--- Exercise data Enclosed Below ---
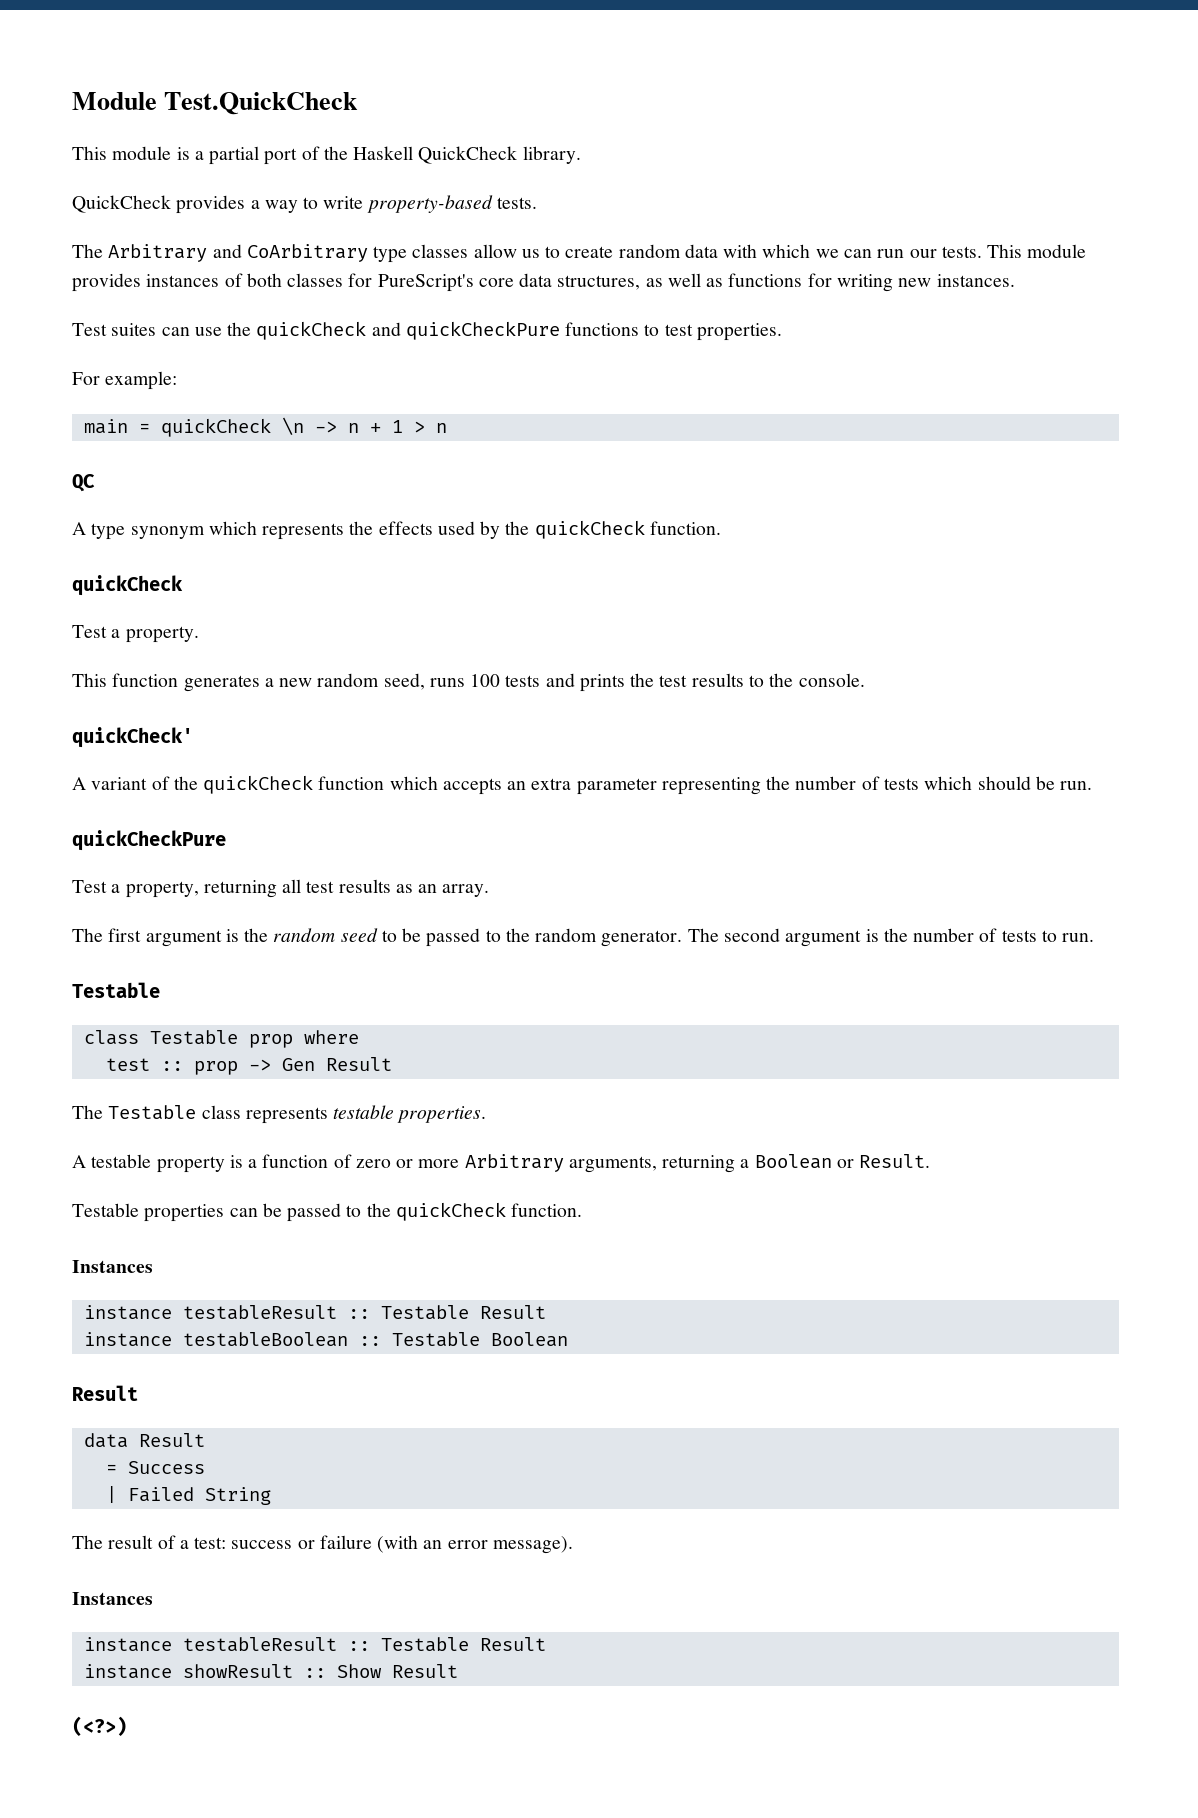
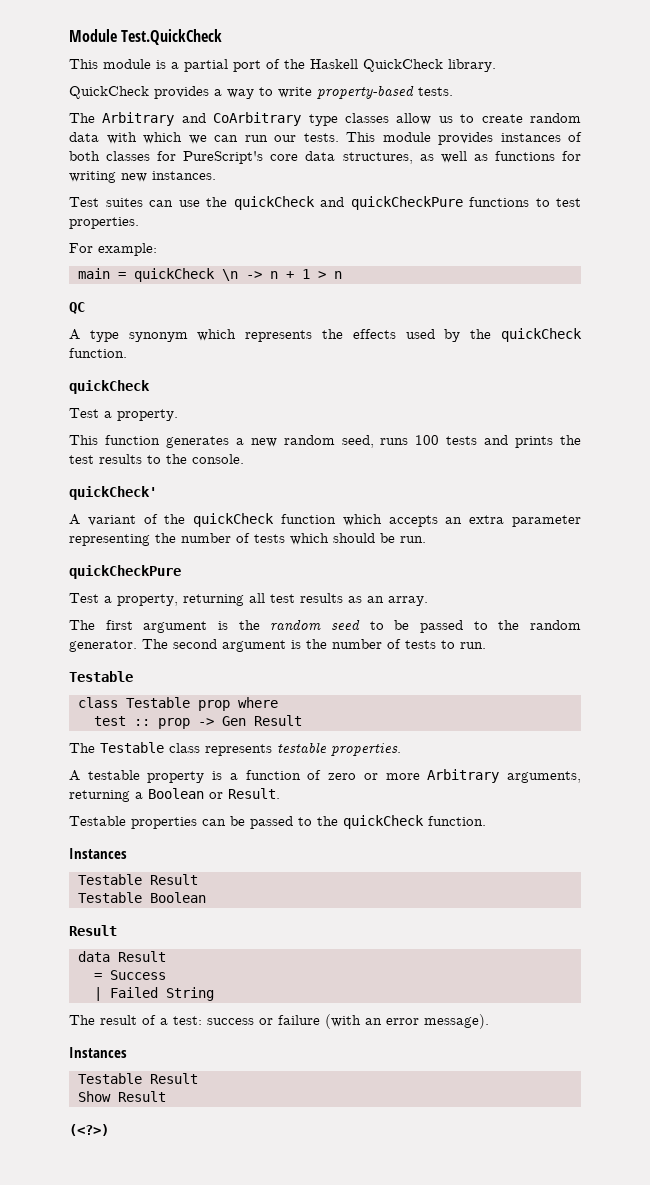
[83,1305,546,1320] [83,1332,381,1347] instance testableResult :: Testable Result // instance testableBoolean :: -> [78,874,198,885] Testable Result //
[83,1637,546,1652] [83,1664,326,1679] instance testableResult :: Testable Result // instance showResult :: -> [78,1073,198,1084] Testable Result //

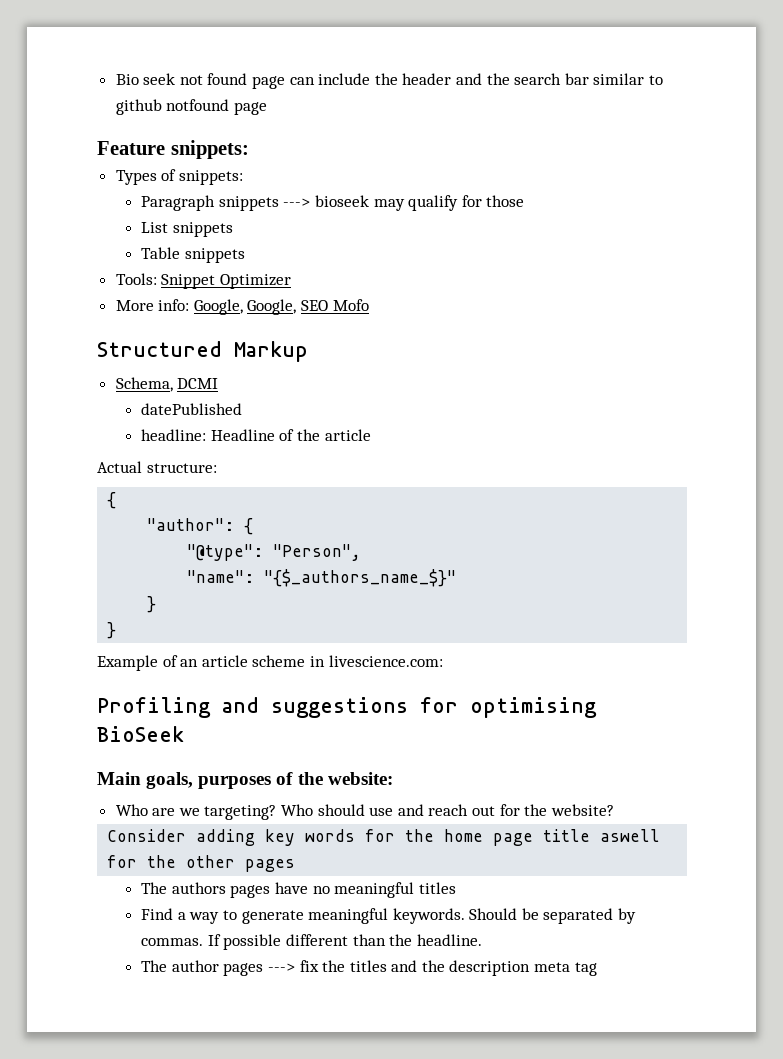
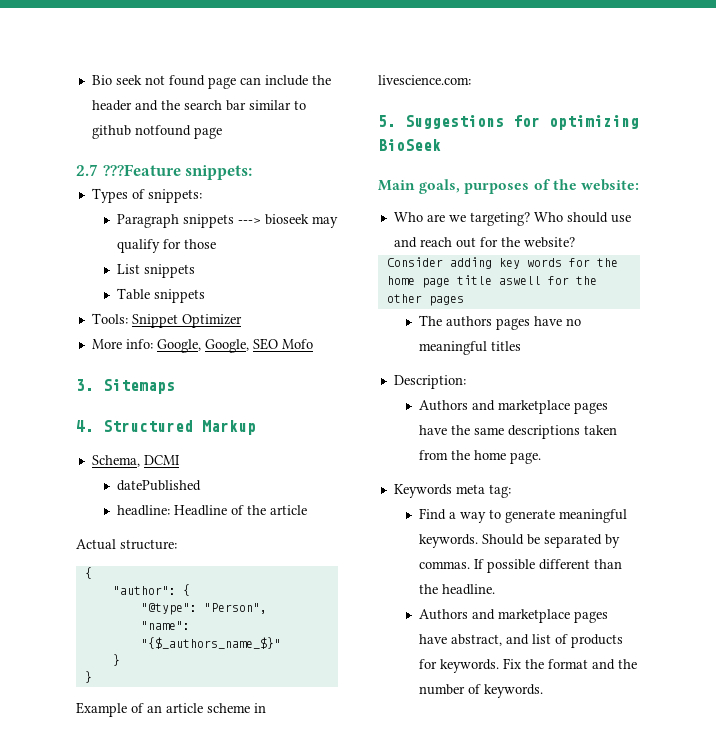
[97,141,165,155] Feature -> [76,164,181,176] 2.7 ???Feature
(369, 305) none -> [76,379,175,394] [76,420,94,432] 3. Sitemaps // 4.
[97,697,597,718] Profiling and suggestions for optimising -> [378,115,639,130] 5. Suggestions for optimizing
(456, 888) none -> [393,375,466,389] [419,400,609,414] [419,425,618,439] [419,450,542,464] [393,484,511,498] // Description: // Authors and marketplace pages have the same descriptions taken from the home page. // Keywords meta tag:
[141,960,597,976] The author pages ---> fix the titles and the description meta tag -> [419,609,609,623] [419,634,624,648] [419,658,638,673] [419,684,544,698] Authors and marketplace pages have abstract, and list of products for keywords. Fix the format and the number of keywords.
--- End of Enclosed Exercise data ---
**Brief**
Up to and including the line with "(456, 888) none", copy the data above from its first line. Skip pictures.

**Answer to the problem**
[83,1305,546,1320] [83,1332,381,1347] instance testableResult :: Testable Result // instance testableBoolean :: -> [78,874,198,885] Testable Result //
[83,1637,546,1652] [83,1664,326,1679] instance testableResult :: Testable Result // instance showResult :: -> [78,1073,198,1084] Testable Result //

[97,141,165,155] Feature -> [76,164,181,176] 2.7 ???Feature
(369, 305) none -> [76,379,175,394] [76,420,94,432] 3. Sitemaps // 4.
[97,697,597,718] Profiling and suggestions for optimising -> [378,115,639,130] 5. Suggestions for optimizing
(456, 888) none -> [393,375,466,389] [419,400,609,414] [419,425,618,439] [419,450,542,464] [393,484,511,498] // Description: // Authors and marketplace pages have the same descriptions taken from the home page. // Keywords meta tag:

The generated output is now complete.